I just wan to pull him out of the car and slam his head repeatedly in the door!


----------



## maryanne1986

someone was caning it around swansea the other day in one (silver) and it makes me pissed off because some of us work hard for our cars!!! other people then couldnt give a shit, rag the tits off them and treat them with no respect or have any respect for these cars!!!


----------



## Tagbartok

Either stolen or being traded in the following day!


----------



## lodey23

little scumbag ***.


----------



## Howzit37

I feel bad enough when I really plant my foot once in a while...never mind getting air off of speed bumps. If I had seen this clip and realised that it was my stolen TT, I would probably cry [smiley=bigcry.gif]


----------



## TTMBTT

The real trouble is that this type of lune eventually ends up doing this.......










.......... or worse kills some innocent bystander.


----------



## micks_tt

prick!! :x


----------



## BaueruTc

Reason I would never want my car back if it had ever been stolen. What a shame


----------



## maryanne1986

dont even wanna think about my car being stolen thank god we have high tech security and electric gates!!!


----------



## ryanmtt

BaueruTc said:


> Reason I would never want my car back if it had ever been stolen. What a shame


+1


----------



## stewbieTT

surprised no-one in the houses called the police :?


----------



## daztheblue1976

stewbieTT said:


> surprised no-one in the houses called the police :?


Probably some kind of council estate somewhere!

Where it's not the done thing do phone the police! Wrong I know bit this is the world we live in these days! Where Jeremy Kyle types think they rule the roost!!


----------



## Danny Wilde

He's obviously running late and lost. Why else would he be whizzing up and down the same bit of road? He really ought to stop and ask someone....


----------



## Baalthazaar

daztheblue1976 said:


> Stupid Irish pikeys....
> 
> Got me thinking about more car though think I must have a boost leak as mine doesn't pick up like that :?

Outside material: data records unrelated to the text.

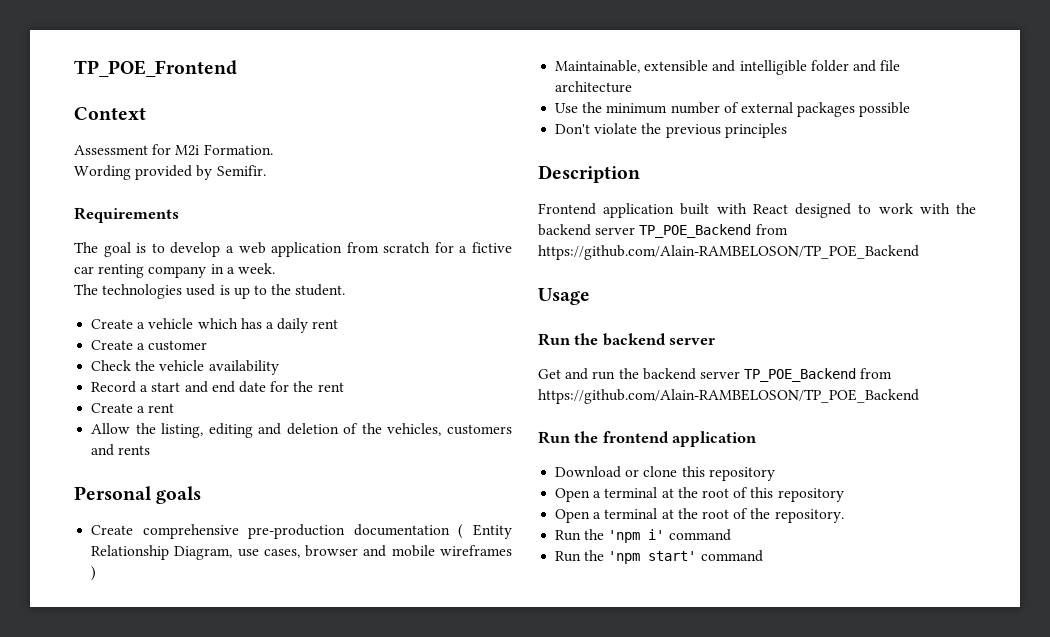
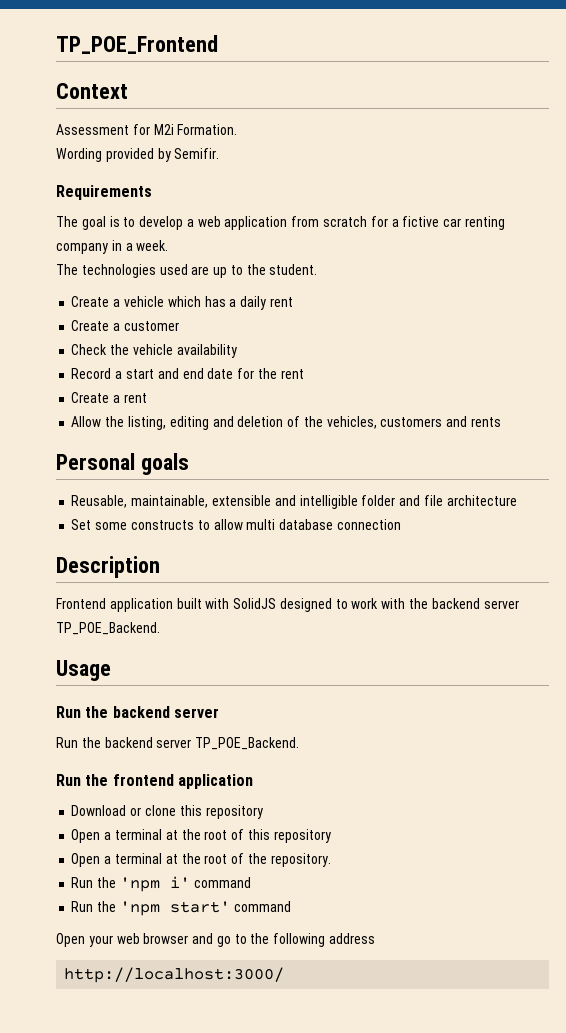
[219,285,230,295] is -> [191,266,210,275] are
[91,524,512,539] [91,545,512,560] [91,566,97,581] [555,60,641,73] Create comprehensive pre-production documentation ( Entity Relationship Diagram, use cases, browser and mobile wireframes ) // Maintainable, -> [71,495,209,508] Reusable, maintainable,
[555,102,911,117] [555,123,787,138] Use the minimum number of external packages possible // Don't violate the previous principles -> [71,519,401,530] Set some constructs to allow multi database connection
[752,204,788,214] React -> [233,598,277,609] SolidJS
[639,224,788,238] [538,245,919,260] TP_POE_Backend from https://github.com/Alain-RAMBELOSON/TP_POE_Backend -> [56,622,160,635] TP_POE_Backend.
[538,368,893,382] [538,389,919,404] Get and run the backend server TP_POE_Backend from https://github.com/Alain-RAMBELOSON/TP_POE_Backend -> [56,737,300,750] Run the backend server TP_POE_Backend.
(763, 556) none -> [56,933,376,947] [64,967,285,983] // Open your web browser and go to the following address // http://localhost:3000/

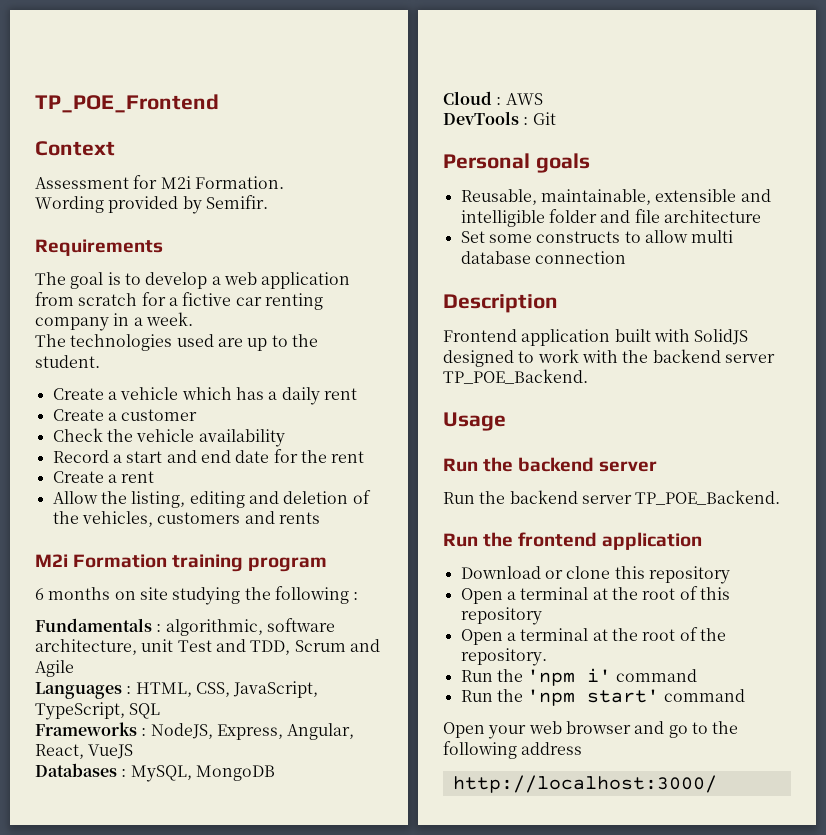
(501, 422) none -> [35,554,328,572] [35,586,359,605] [35,618,335,636] [35,639,380,655] [35,660,74,677] [35,681,319,699] [35,702,161,720] [35,722,355,740] [35,744,134,759] [35,763,275,782] [443,91,543,105] [443,111,556,125] // M2i Formation training program // 6 months on site studying the following : // Fundamentals : algorithmic, software architecture, unit Test and TDD, Scrum and Agile // Languages : HTML, CSS, JavaScript, TypeScript, SQL // Frameworks : NodeJS, Express, Angular, React, VueJS // Databases : MySQL, MongoDB // Cloud : AWS // DevTools : Git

You dont have to be Irish to be a thick tw**t


----------



## Matty!

I can safely say thats been knicked. Its just obvious.

However, its good to see the old bird held up to the punishment ey.


----------



## daztheblue1976

Baalthazaar said:


> daztheblue1976 said:
> 
> 
> 
> Stupid Irish pikeys....
> 
> Got me thinking about more car though think I must have a boost leak as mine doesn't pick up like that :?
> 
> 
> 
> You dont have to be Irish to be a thick tw**t
Click to expand...

Couldn't agree more with u there! It's just this occasion the accents are Irish of the car theives doing the recording. I wasn't just generalising the Irish we have these idiots everywhere


----------



## Jamesc

Ah Belfast! :lol: Divis Hoods is Hoods from an area in belfast (Divis Street funnily enough), Ripe for rioting and car theift, 90% chance if you car is stolen in NI it will end up there and treated in a similar matter to that.



stewbieTT said:


> surprised no-one in the houses called the police :?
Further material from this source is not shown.